The option of extraction with either immediate or delayed implant placement also must be discussed as an alternative to periapical surgery. There is no debate in dentistry that implants can outlast tooth supported restorations. It is valuable, therefore, to have data to predict the expected success of the endodontic surgery so that patients can use them in their decision-making process. Factors that improve success are noted in Box 1 . In cases of an expected poorer success rate, such as the presence of severe periodontal bone loss (especially the presence of furcation involvement), the decision to extract the tooth and place an implant may be a more efficacious and clinically predictable procedure.

Box 1
Factors associated with success and failures in periapical surgery
Adapted from Lieblich SE. Current concepts of periapical surgery. Oral Maxillofac Surg Clin North Am. 2015;27(3):386; with permission.

  • Success

    • Preoperative factors

      • 1.

        Dense orthograde fill

      • 2.

        Healthy periodontal status

        • a.

          No dehiscence

        • b.

          Adequate crown:root ratio

      • 3.

        Radiolucent defect isolated to apical one-third of tooth

      • 4.

        Tooth treated

        • a.

          Maxillary incisor

        • b.

          Mesiobuccal root of maxillary molars

    • Postoperative factors

      • 5.

        Radiographic evidence of bone fill after surgery

      • 6.

        Resolution of pain and symptoms

      • 7.

        Absence of sinus tract

      • 8.

        Decrease in tooth mobility

  • Failure

    • Preoperative factors

      • 1.

        Clinical or radiographic evidence of fracture

      • 2.

        Poor or lack of orthograde filling

      • 3.

        Marginal leakage of crown or post

      • 4.

        Poor preoperative periodontal condition (furcation involvement)

      • 5.

        Radiographic evidence of post perforation

      • 6.

        Tooth treated

        • a.

          Mandibular incisor

    • Postoperative factors

      • 7.

        Lack of bone repair after surgery

      • 8.

        Lack of resolution of pain

      • 9.

        Fistula does not resolve or returns

There is a body of literature that supports the duration of restorations fabricated on endodontically treated teeth. Blomlof and Jansson found surgically treated molars with healthy periodontal status had a 10-year survival rate of 89% and Basten and colleagues reported a 92% 12-year rate. The factors most associated with failures are long posts in teeth with little remaining coronal structure. Thus, the condemnation of a tooth because it can be replaced with an implant is not that clear.

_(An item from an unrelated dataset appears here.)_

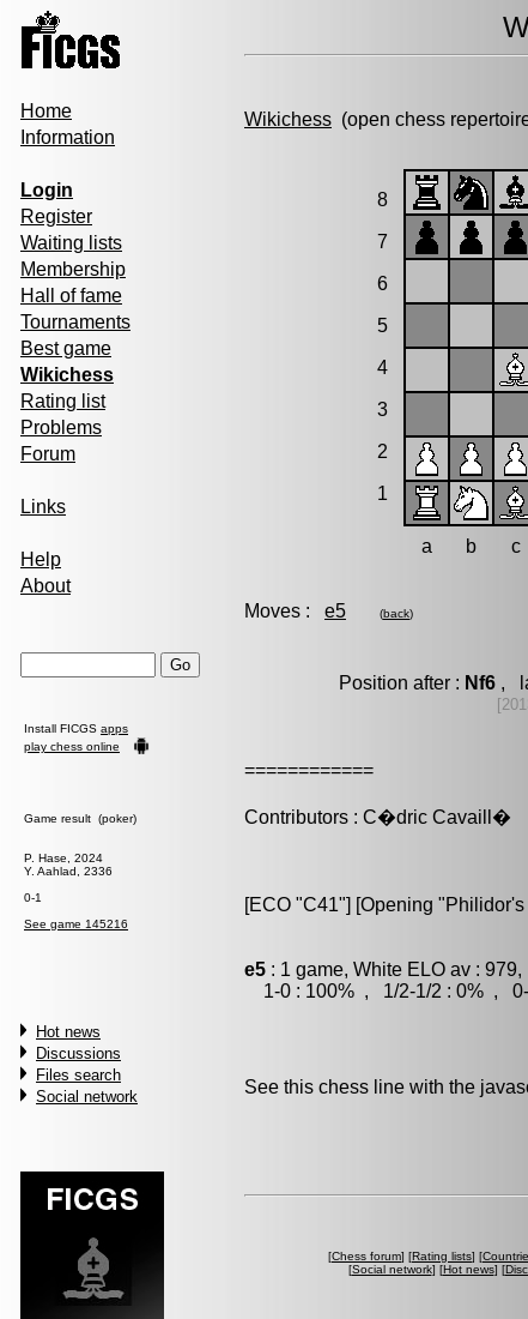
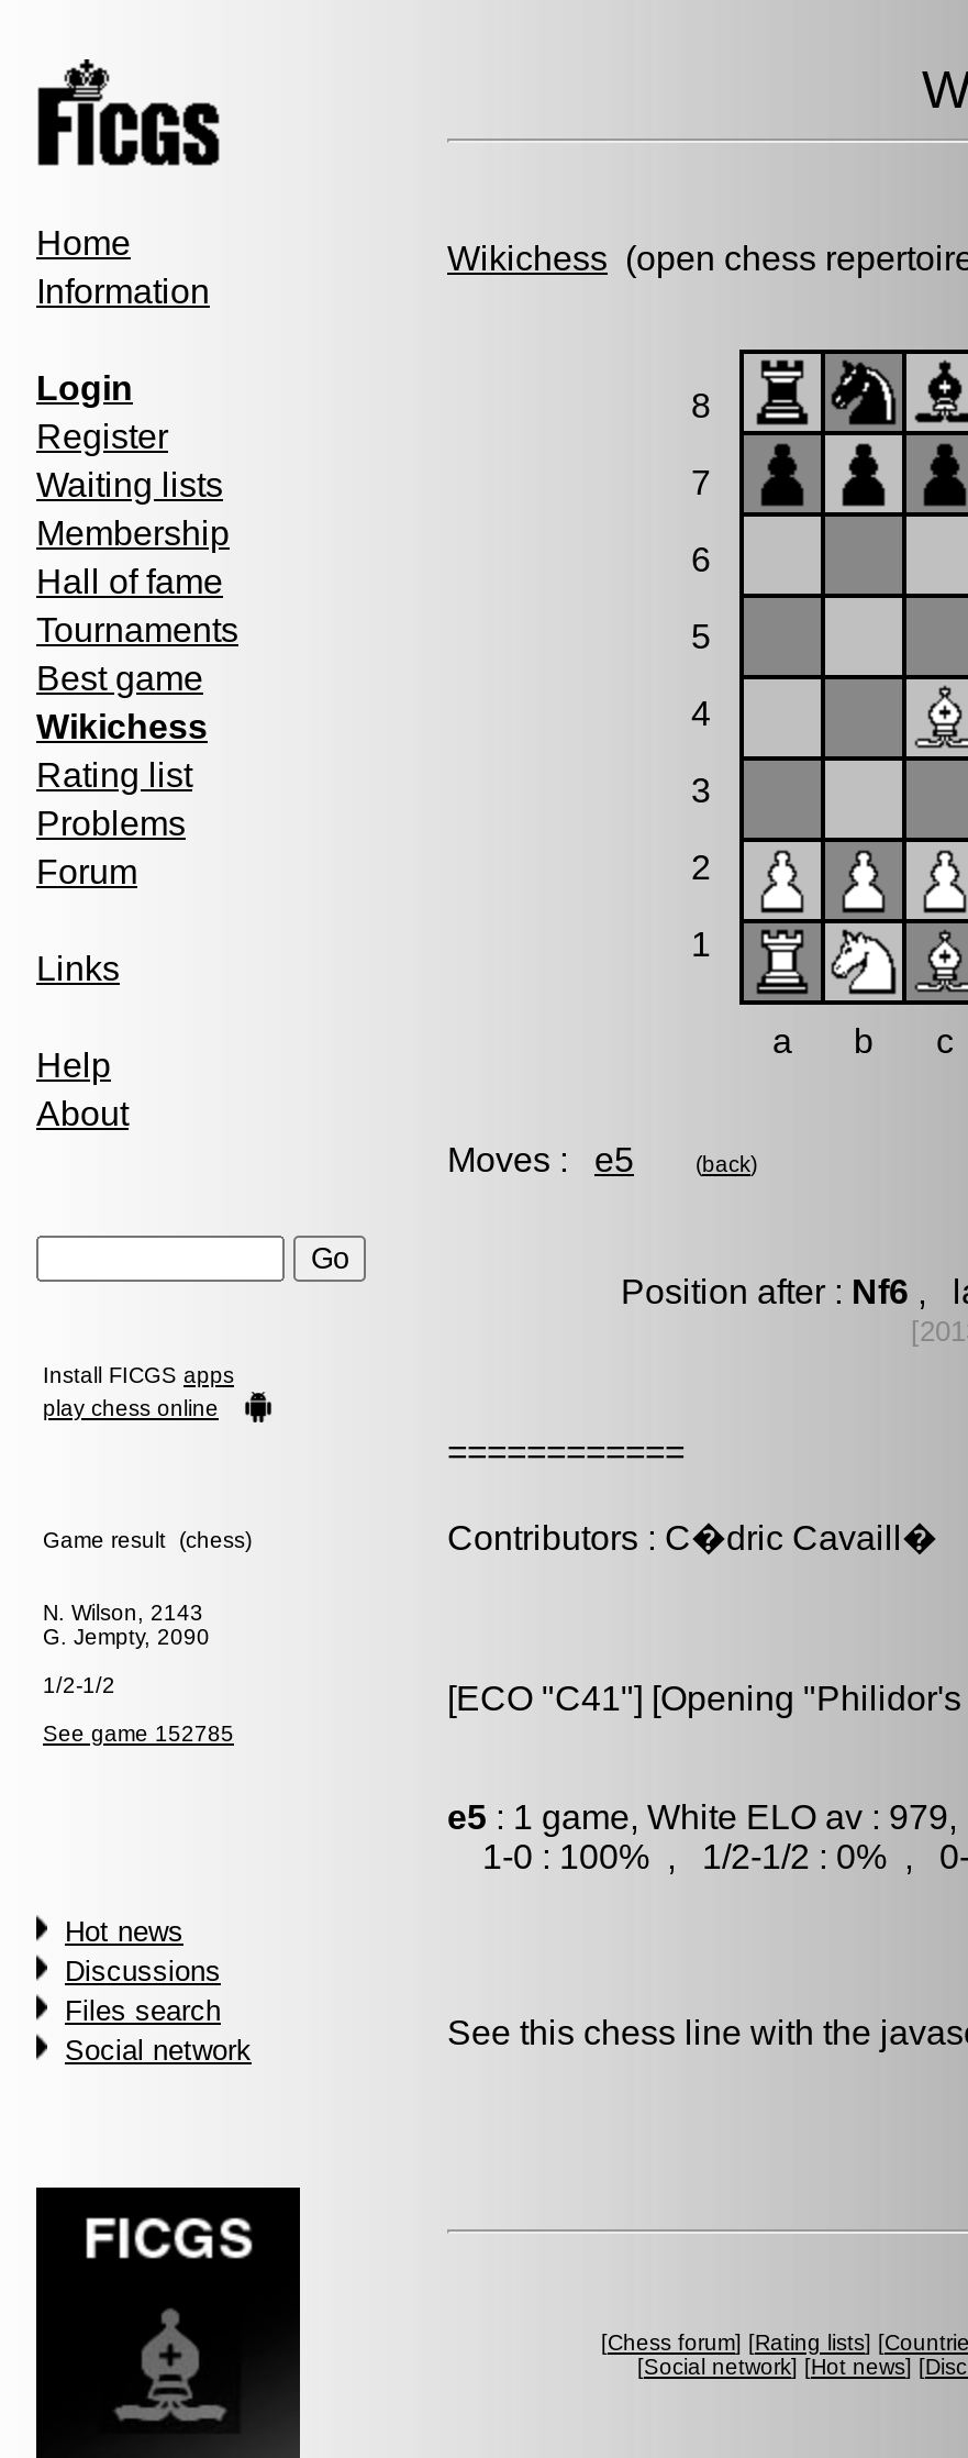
[24,812,136,825] Game result (poker) -> [43,1528,252,1552] Game result (chess)
[24,851,113,878] P. Hase, 2024 | Y. Aahlad, 2336 -> [43,1601,210,1649] N. Wilson, 2143 | G. Jempty, 2090
[24,891,42,904] 0-1 -> [43,1673,115,1697] 1/2-1/2
[24,917,128,930] See game 145216 -> [43,1721,234,1746] See game 152785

An economic analysis may be indicated in order to guide a patient’s decision. If the tooth has a final prosthetic restoration already in place, it usually is easier to recommend surgical intervention. If the symptoms do not resolve, patients have only expended additional time, operative risk, and expense of the surgical portion of their care because they already have a definitive restoration. The surgeon should review the factors in Box 1 to help predict the likelihood of the surgical intervention being successful. If a tooth has multiple factors that indicate the success of the surgical intervention would be compromised and/or a tooth has a poor expectation for 10-year survival, then extraction with implant placement is a more efficacious means of care.

The surgeon may be called on to treat teeth that cannot be negotiated for conventional orthograde endodontics. The treatment of teeth with calcified canals may be managed appropriately with apical surgery alone with a retrograde filling if the tooth is critical to a restorative treatment plan. Danin showed at least a 50% rate of complete radiographic healing and only 1 failure in 10 cases over a 1-year observation period in cases treated surgically only and without endodontic treatment. Bacteria still remained in the canals of the tooth in 90% of these cases, which may lead to a later failure.

Determination of success

More complicated decisions are involved with teeth that have not been definitively restored. In that situation, the surgeon not only has to consider the preoperative potential for the apical surgery to be successful but also often must determine when a case is deemed successful and can proceed to the final restoration. Once a final restoration is placed, considerably more time and expense have been invested and subsequent failure is more troublesome to the patient.

Rud and colleagues retrospectively reviewed radiographs after apical surgery to determine radiographic signs of success. Their work showed that with a retrospective review of cases over at least 4 years postsurgery, once radiographic evidence of bone fill occurs, noted as successful healing in their classification scheme, that tooth was stable throughout the remainder of their study period (up to 15 years). A waiting period of more than 4 years is not acceptable in contemporary practice, but their classification scheme has been validated over shorter observation times. They found that if radiographic evidence of bone fill of the surgical defect is noted, then the tooth remained a radiographic success over their observation periods. Many of the partially healing cases, noted as “incomplete healing” in their study, tended to move into the complete healing group during the 2 years after surgery, with little change throughout the next 4 years of observation.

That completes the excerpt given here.